**Information provided**
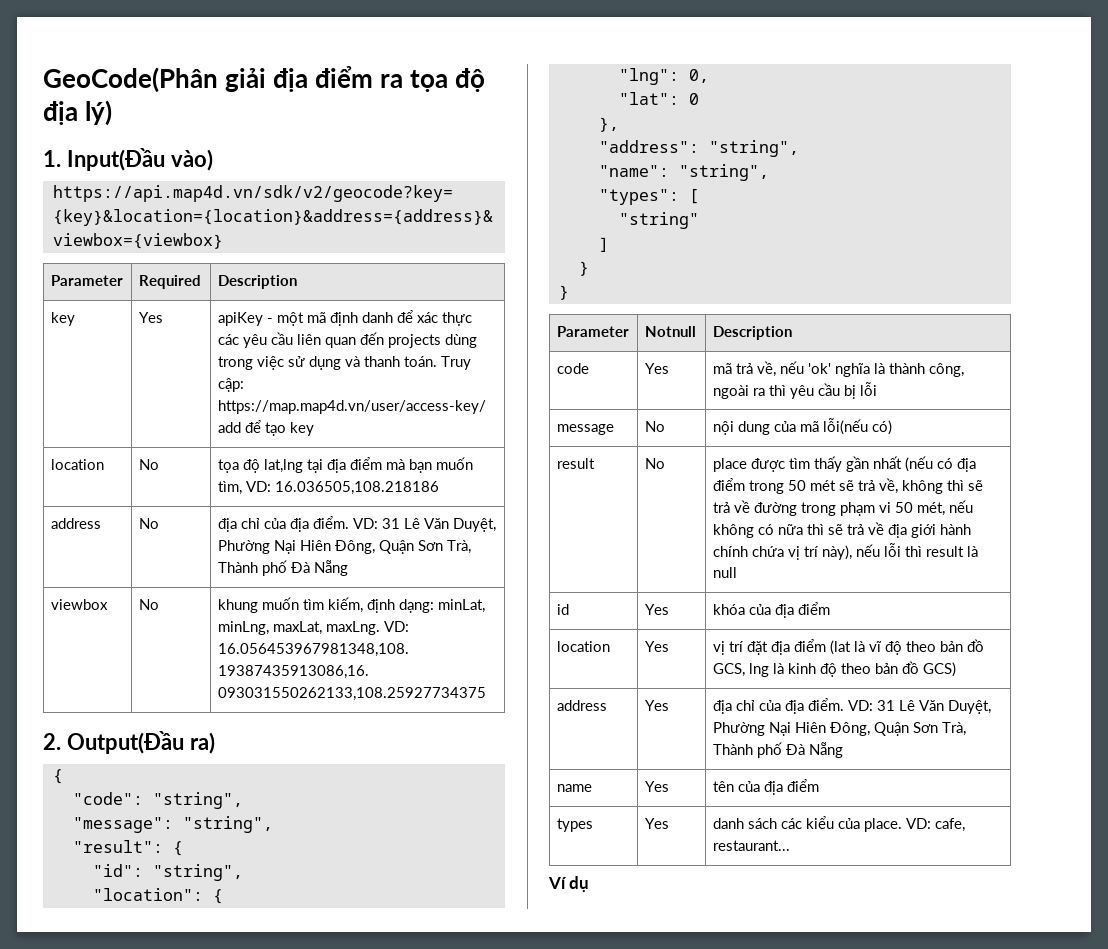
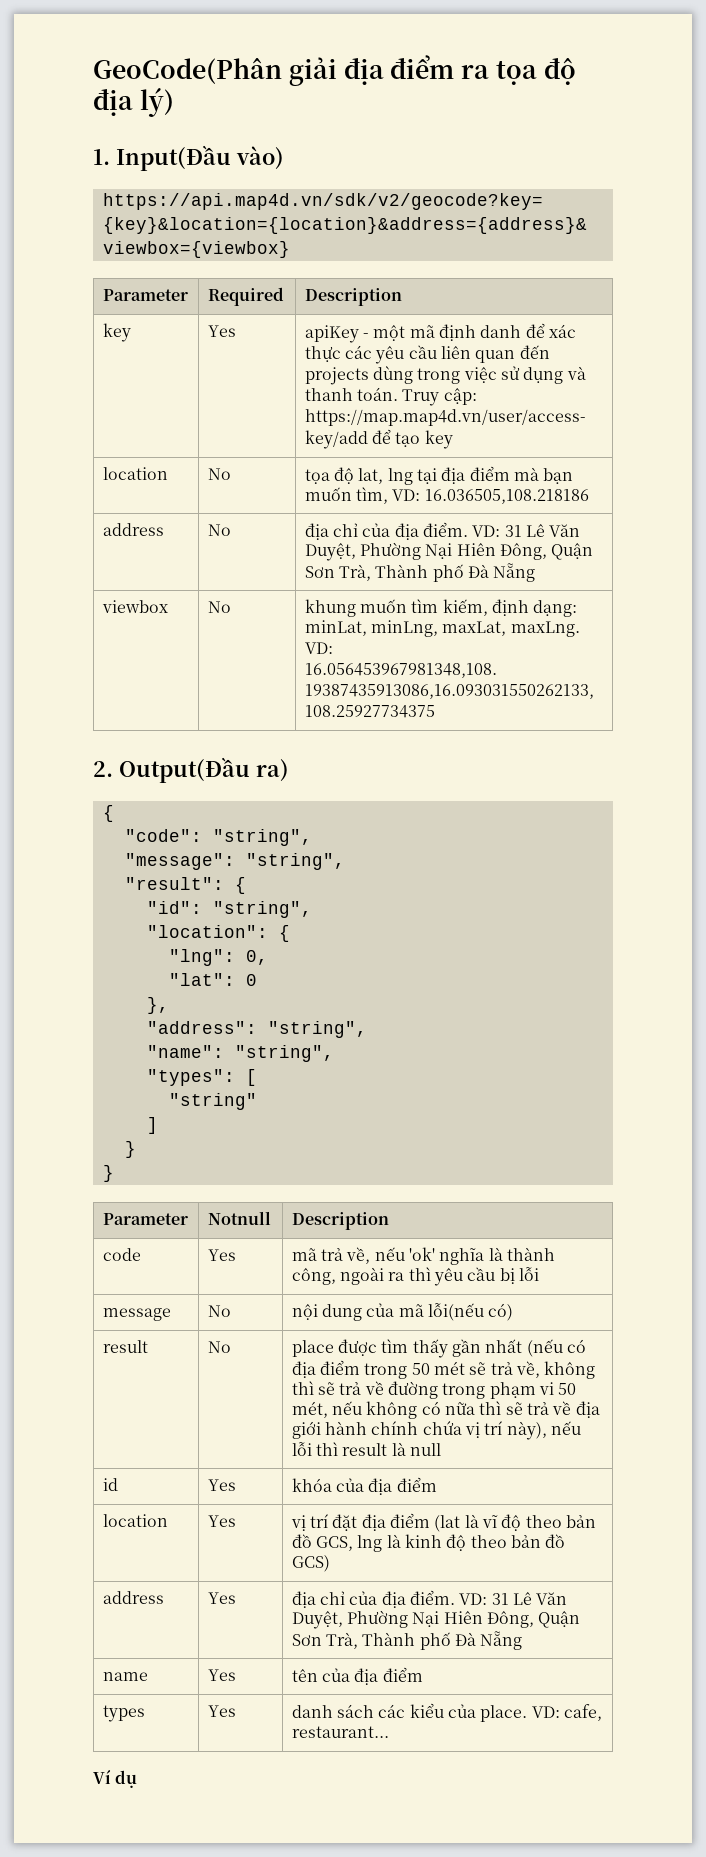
- location | No | tọa độ lat,lng tại địa điểm mà bạn muốn tìm, VD: 16.036505,108.218186
+ location | No | tọa độ lat, lng tại địa điểm mà bạn muốn tìm, VD: 16.036505,108.218186

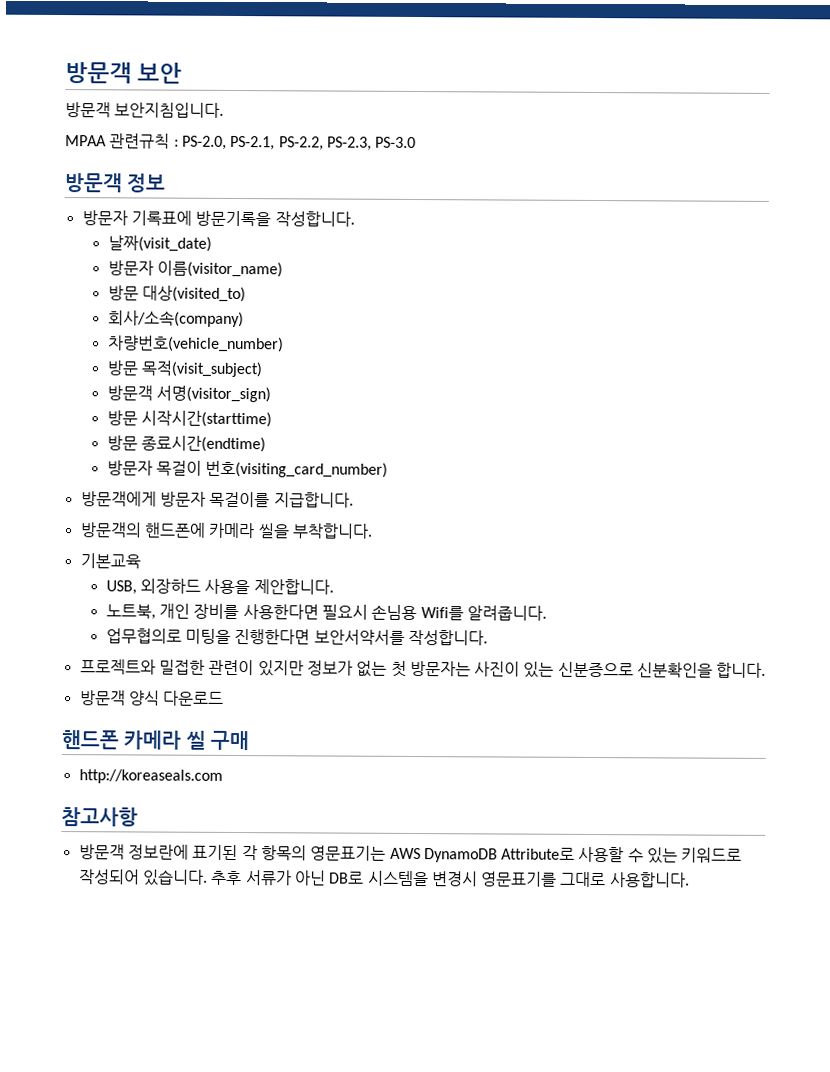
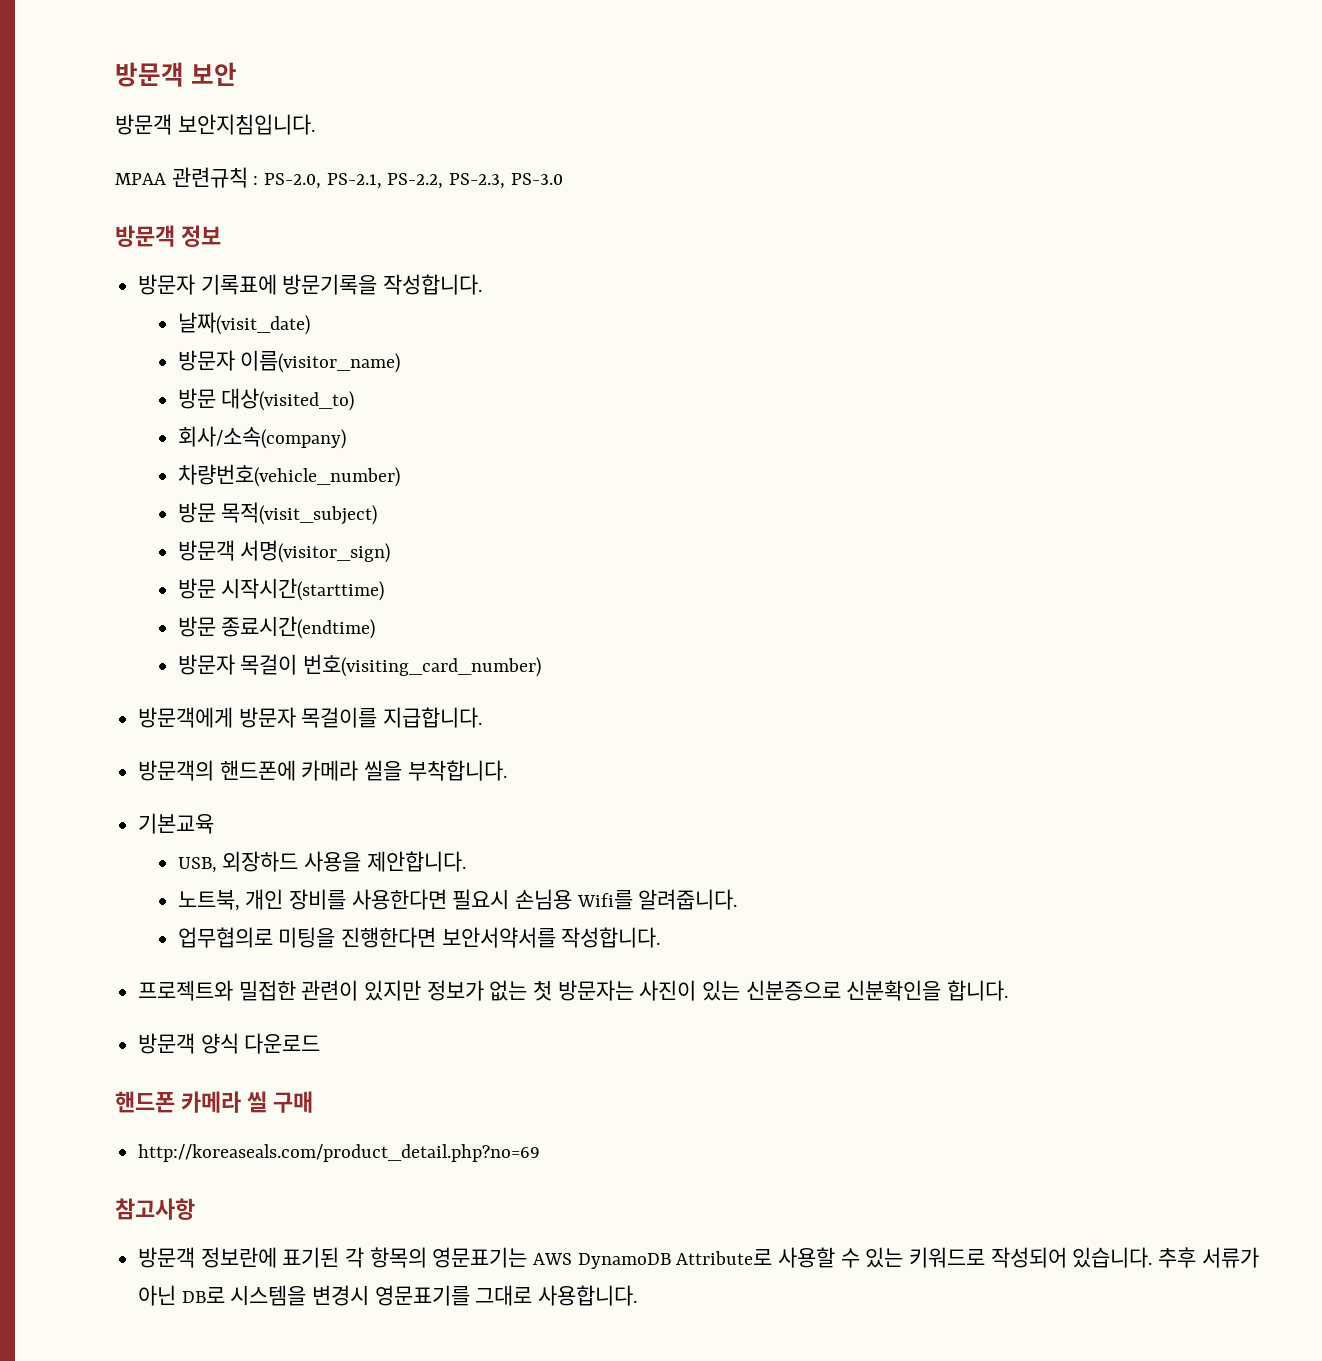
- http://koreaseals.com
+ http://koreaseals.com/product_detail.php?no=69

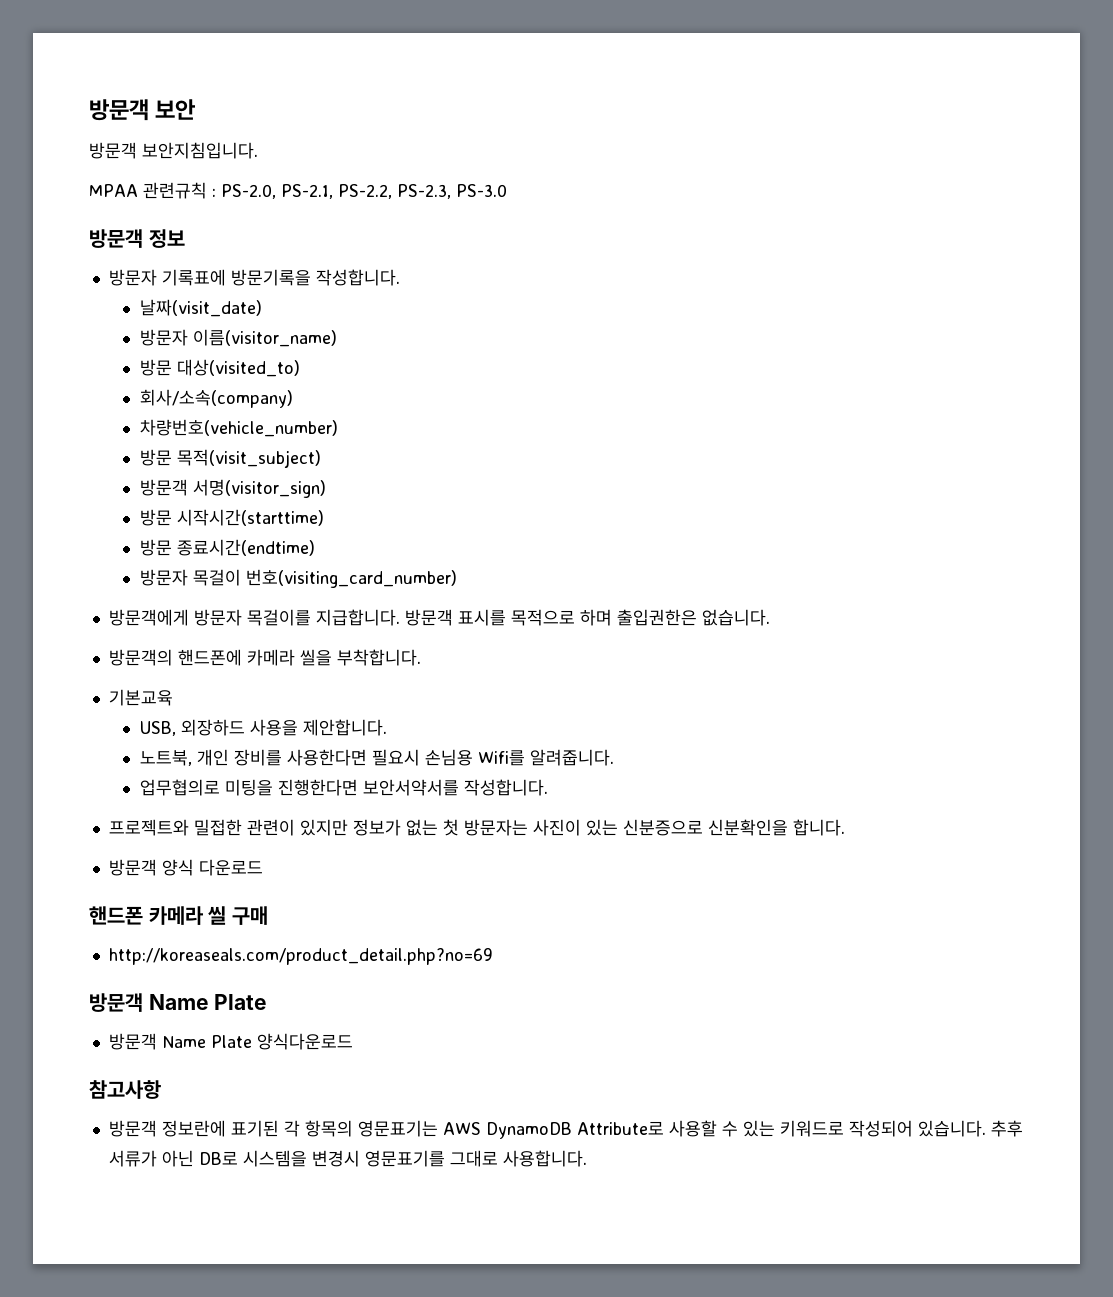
+ 방문객 표시를 목적으로 하며 출입권한은 없습니다.
  http://koreaseals.com/product_detail.php?no=69
+ 방문객 Name Plate
+ 방문객 Name Plate 양식다운로드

**Task item**
Provide an exact copy of the records, excluding every picture.

**Reply to the task**
- location | No | tọa độ lat,lng tại địa điểm mà bạn muốn tìm, VD: 16.036505,108.218186
+ location | No | tọa độ lat, lng tại địa điểm mà bạn muốn tìm, VD: 16.036505,108.218186

- http://koreaseals.com
+ http://koreaseals.com/product_detail.php?no=69

+ 방문객 표시를 목적으로 하며 출입권한은 없습니다.
  http://koreaseals.com/product_detail.php?no=69
+ 방문객 Name Plate
+ 방문객 Name Plate 양식다운로드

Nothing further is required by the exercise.